WHAT IS BEING ASKED = Would you please print exactly the lines that run from the one with "height: 97px ->" to the last line of the data, both included, without any pictures?
:: DATA EXTRACT
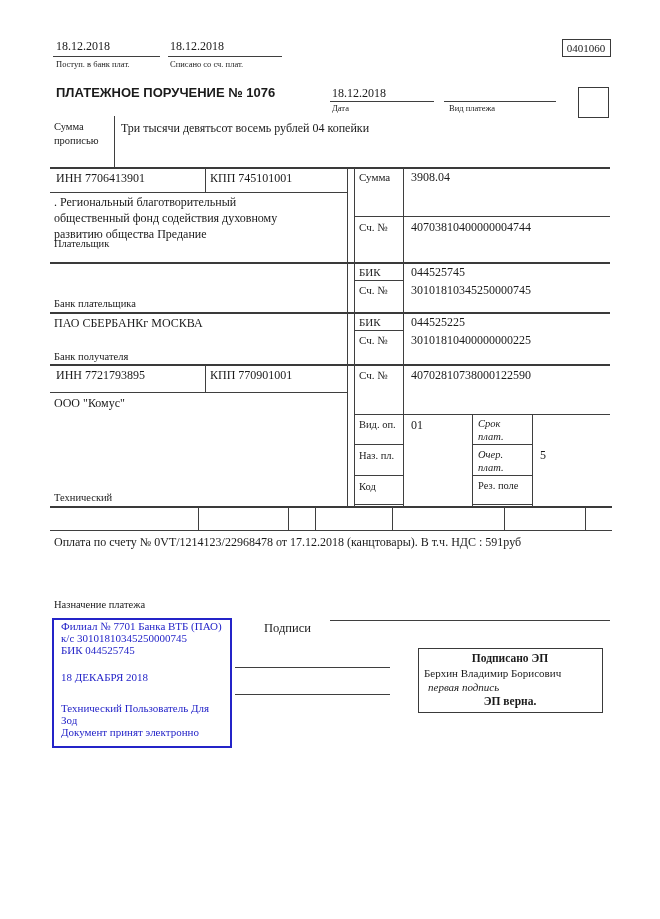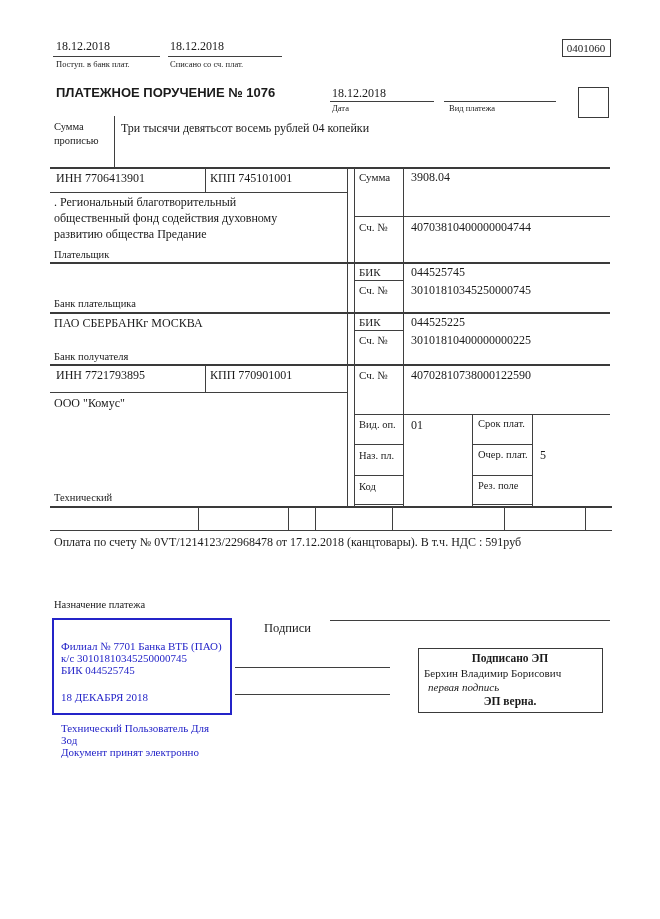"Плательщик" span.t { top: 249px -> 238px }
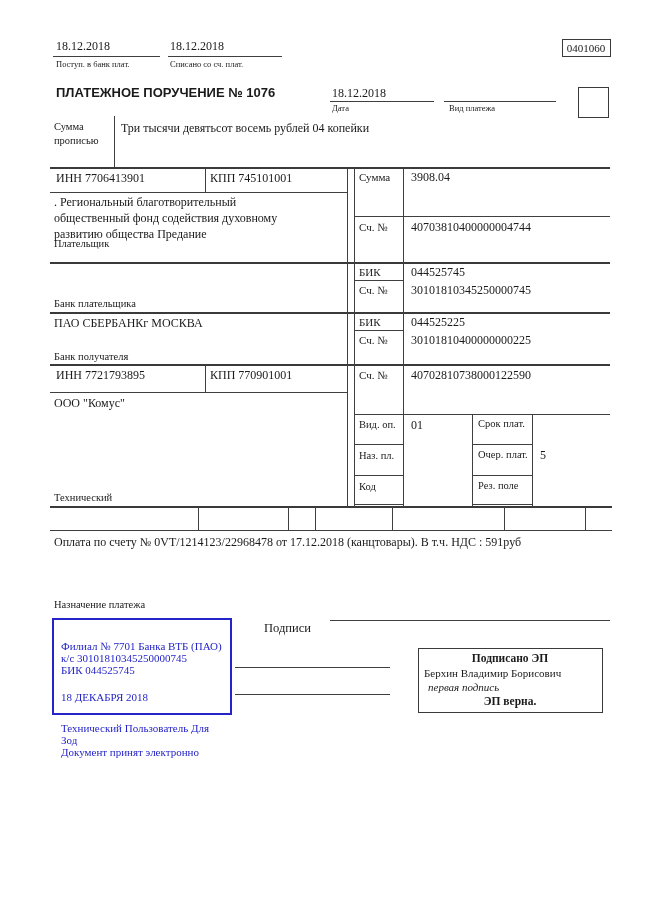"Срок плат." .wrap { font-style: none -> italic }
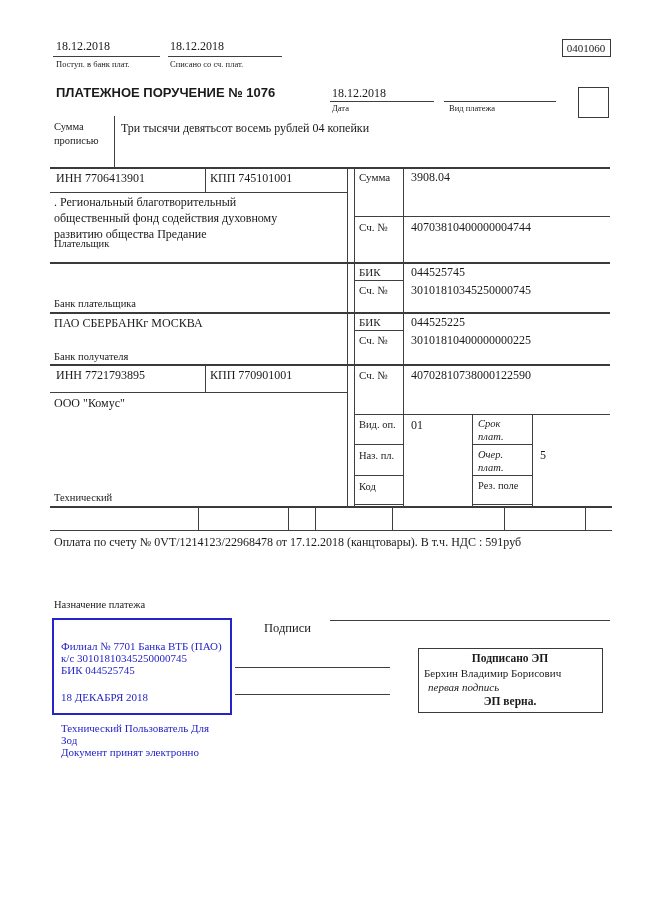"Филиал № 7701 Банка ВТБ" div.bluebox { height: 97px -> 130px; padding: 20px 7px -> 0 7px }
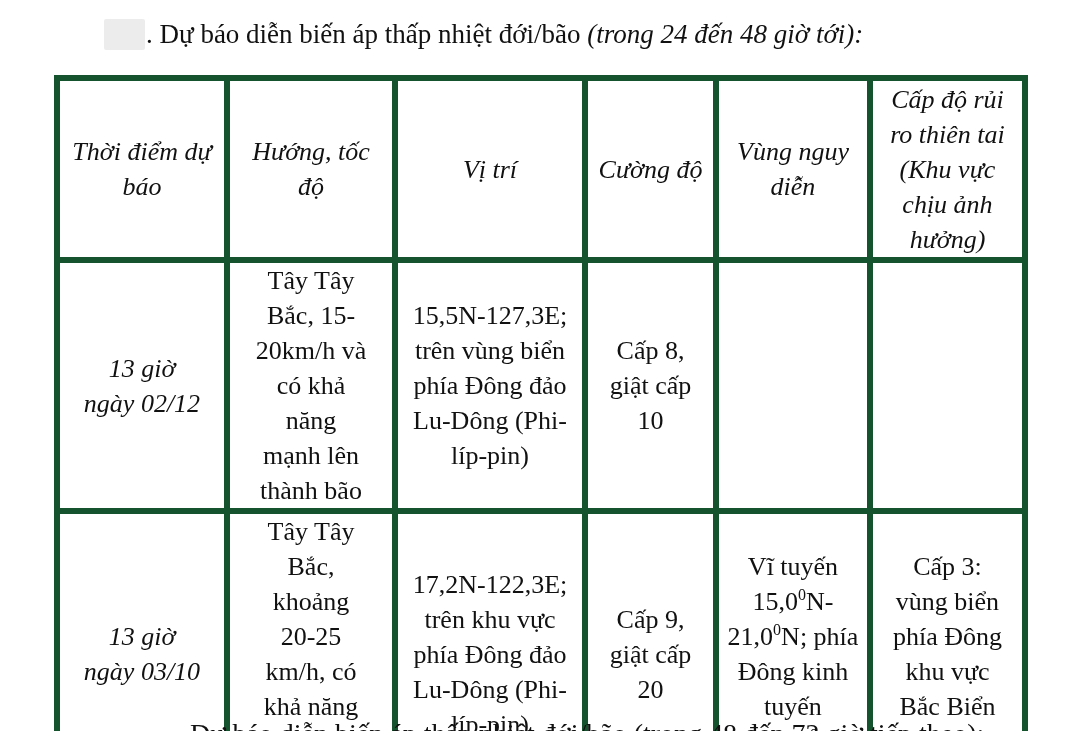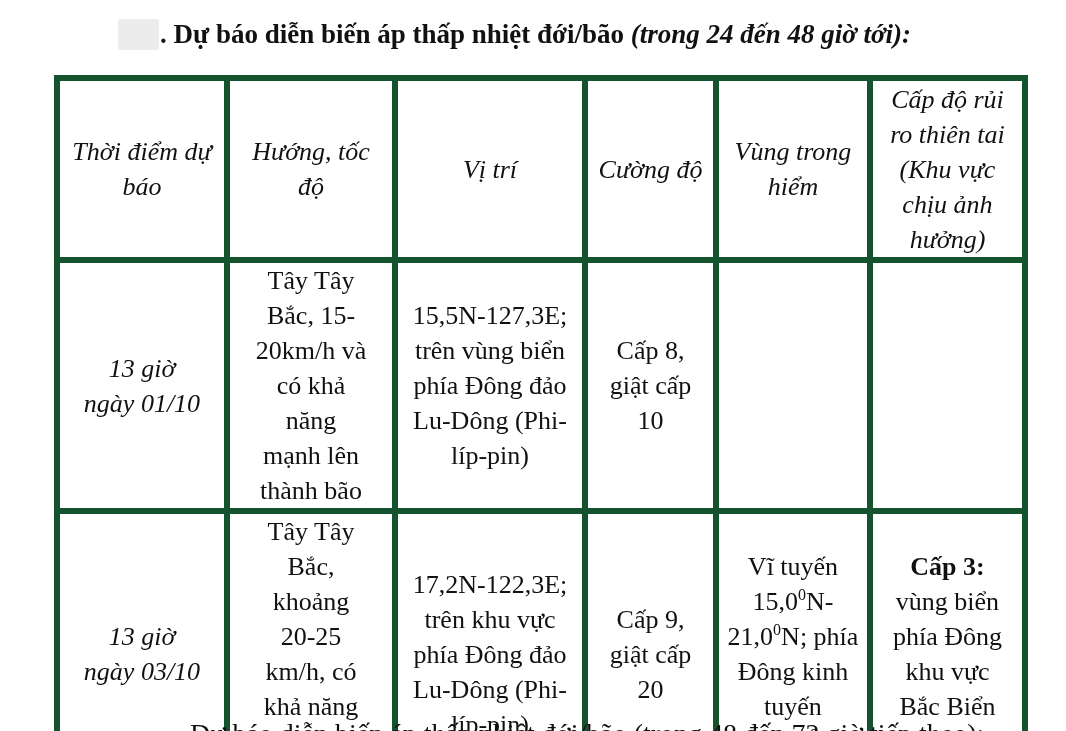". Dự báo diễn biến" .doc-title { font-weight: bold -> normal; left: 118px -> 104px }
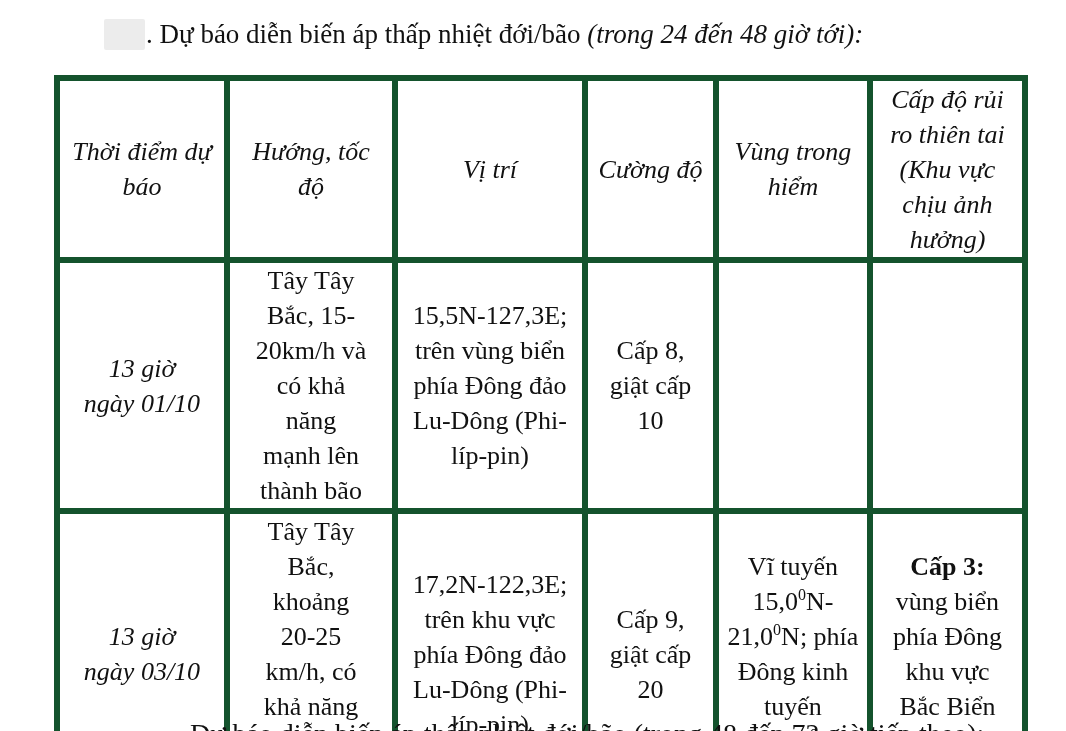"Vùng trong hiểm" th { text: trong hiểm -> nguy diễn }
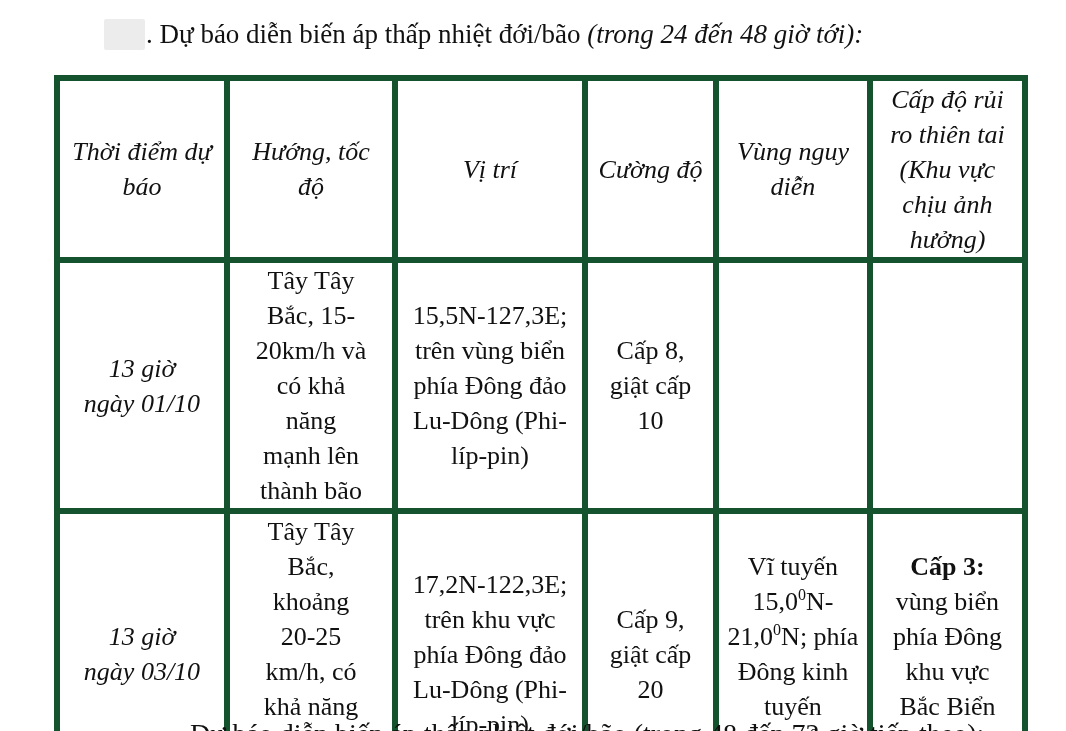"ngày 01/10" span.line { text: 01/10 -> 02/12 }
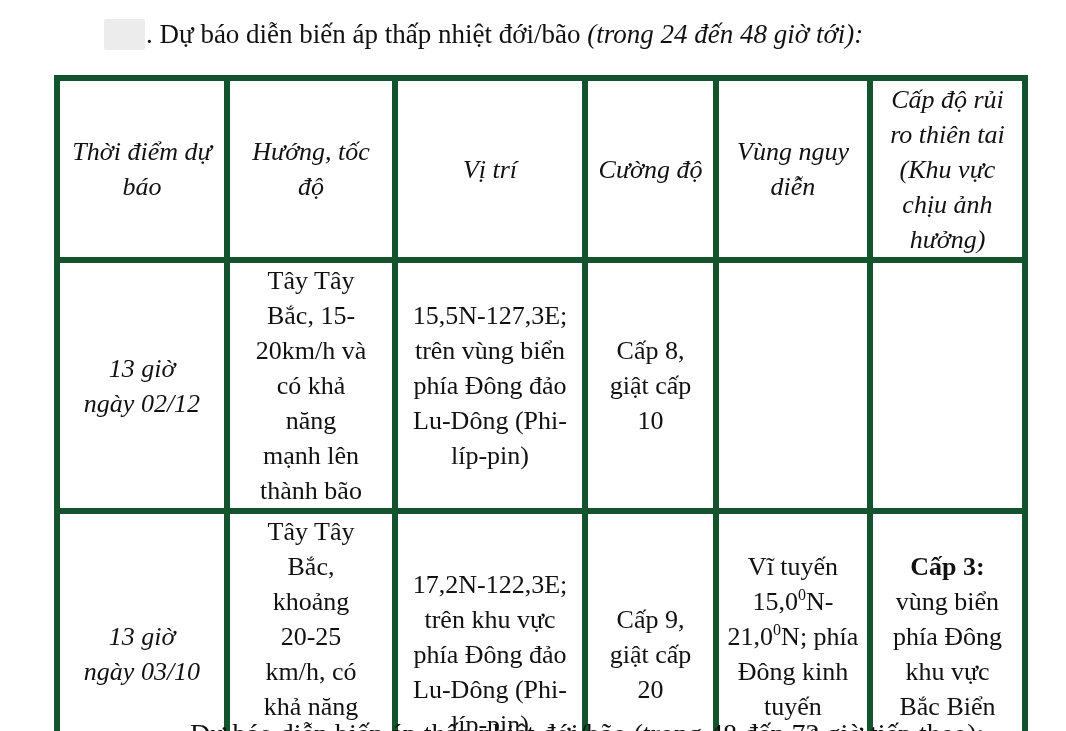"Cấp 3:" .risk-heading { font-weight: bold -> normal }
::::
SOLUTION FOR THIS TASK =
"Филиал № 7701 Банка ВТБ" div.bluebox { height: 97px -> 130px; padding: 20px 7px -> 0 7px }
". Dự báo diễn biến" .doc-title { font-weight: bold -> normal; left: 118px -> 104px }
"Vùng trong hiểm" th { text: trong hiểm -> nguy diễn }
"ngày 01/10" span.line { text: 01/10 -> 02/12 }
"Cấp 3:" .risk-heading { font-weight: bold -> normal }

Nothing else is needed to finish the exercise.